- WHAT YOU HAVE TO DO:
Could you return every line of the records below that contains the word "executing"?
Content starts
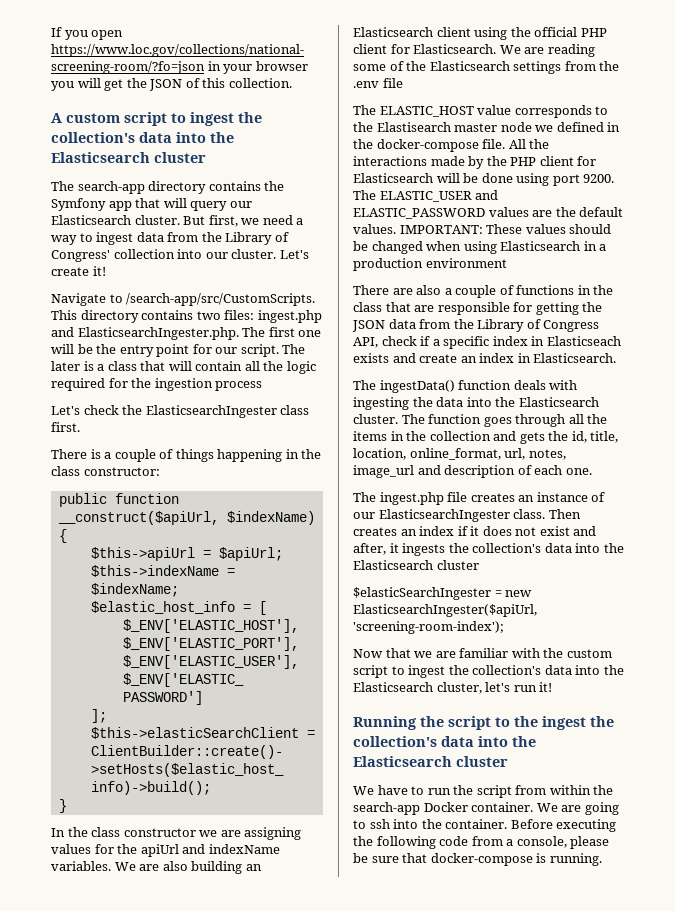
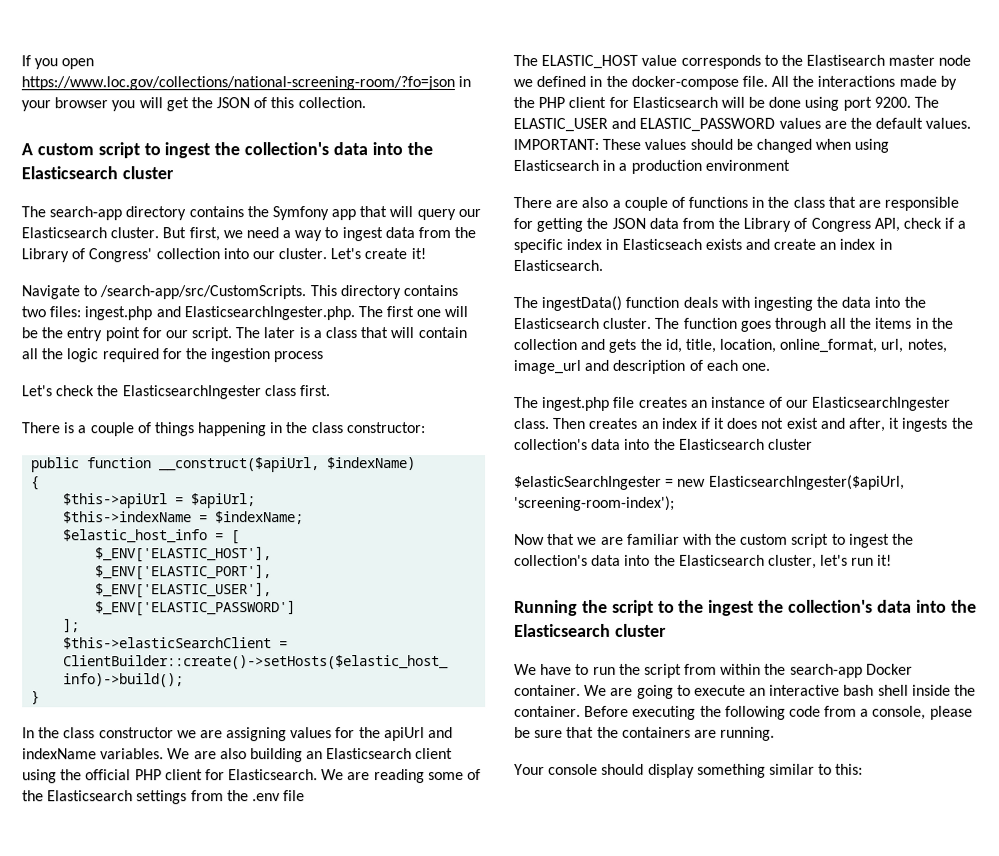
- We are going to ssh into the container.
+ We are going to execute an interactive bash shell inside the container.
- Before executing the following code from a console, please be sure that docker-compose is running.
+ Before executing the following code from a console, please be sure that the containers are running.
+ Your console should display something similar to this:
Content ends
- ANSWER:
- Before executing the following code from a console, please be sure that docker-compose is running.
+ Before executing the following code from a console, please be sure that the containers are running.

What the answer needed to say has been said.